Tell Me On A Sunday is a funny beast, not quite a full musical, more of a song cycle as it has now been divested of its other dance-based half in its original form as Song & Dance to create this vehicle for Denise Van Outen. Andrew Lloyd Webber’s music and Don Black’s lyrics have now been blessed with updated new material from comedian Jackie Clune, showing that broken hearts and disappointments are still just as easy to come by, if not more so, in the 21st century.

Our leading lady is a girl from Ilford who, when she discovers her boyfriend is cheating on her, relocates to New York for a fresh start and a whole new set of men to be unlucky in love with as time and time again, she find the perfect guy, tells everyone back home about him and then it goes pear-shaped. The set is on a revolve with an ever-changing set of props that evoke the range of locations, helped by projections onto the walls, as we move from England to the USA, from date to date, from New York to LA. It fills the stage well, but there is the ever-present nagging sense that the material here is paper-thin. There’s no real attempt to make its leading lady anything more than a dumb blonde, or show any real depth to her, any sense of her learning from her mistakes. Like the Duracell bunny, she just gets back up and keeps on going same as before. 

Wednesday, 7 January 2004

Review: His Girl Friday, National Theatre

Marking my first visit to the National Theatre since moving to London, His Girl Friday is a play which has been adapted by John Guare from 2 sources: the 1928 play The Front Page by Ben Hecht and Charles MacArthur and the 1940 film adaptation His Girl Friday by Howard Hawks which inverted the gender of the lead protagonist. Thus a madcap romantic element to this story of energetic newshound Hildy Johnson and her editor (and ex-husband) Walter Burns who will stop at nothing to stop her impending wedding to another man. In the midst of all of this is the scoop of the century which Hildy cannot resist as she revels in the world of cutthroat journalism.

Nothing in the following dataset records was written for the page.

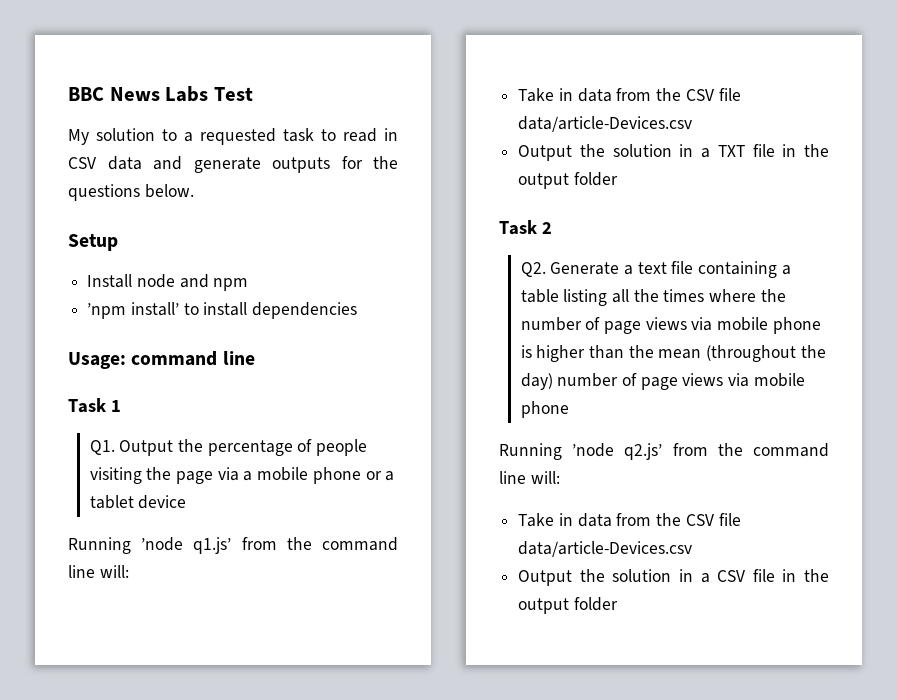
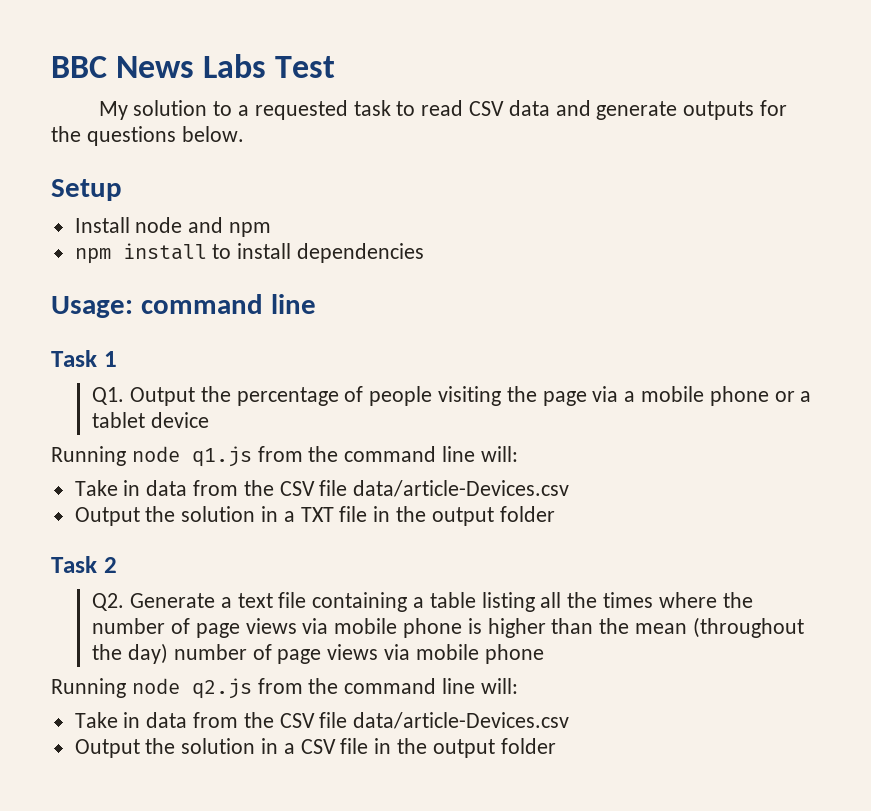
- My solution to a requested task to read in CSV data and generate outputs for the questions below.
+ My solution to a requested task to read CSV data and generate outputs for the questions below.
- ’npm install’ to install dependencies
+ npm install to install dependencies
- Running ’node q1.js’ from the command line will:
+ Running node q1.js from the command line will:
- Running ’node q2.js’ from the command line will:
+ Running node q2.js from the command line will:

As the central couple, Zoë Wanamaker and Alex Jennings were simply fabulous, the electricity between them just crackles with suppressed sexual energy as it is clear that this couple really does belong together and their fights full of whip-sharp wisecracks and putdowns are a joy to watch as the intersection of their professional and personal relationships makes for a whole lotta farcical fun and they are both excellent at showing how dog-eat-dog their world is.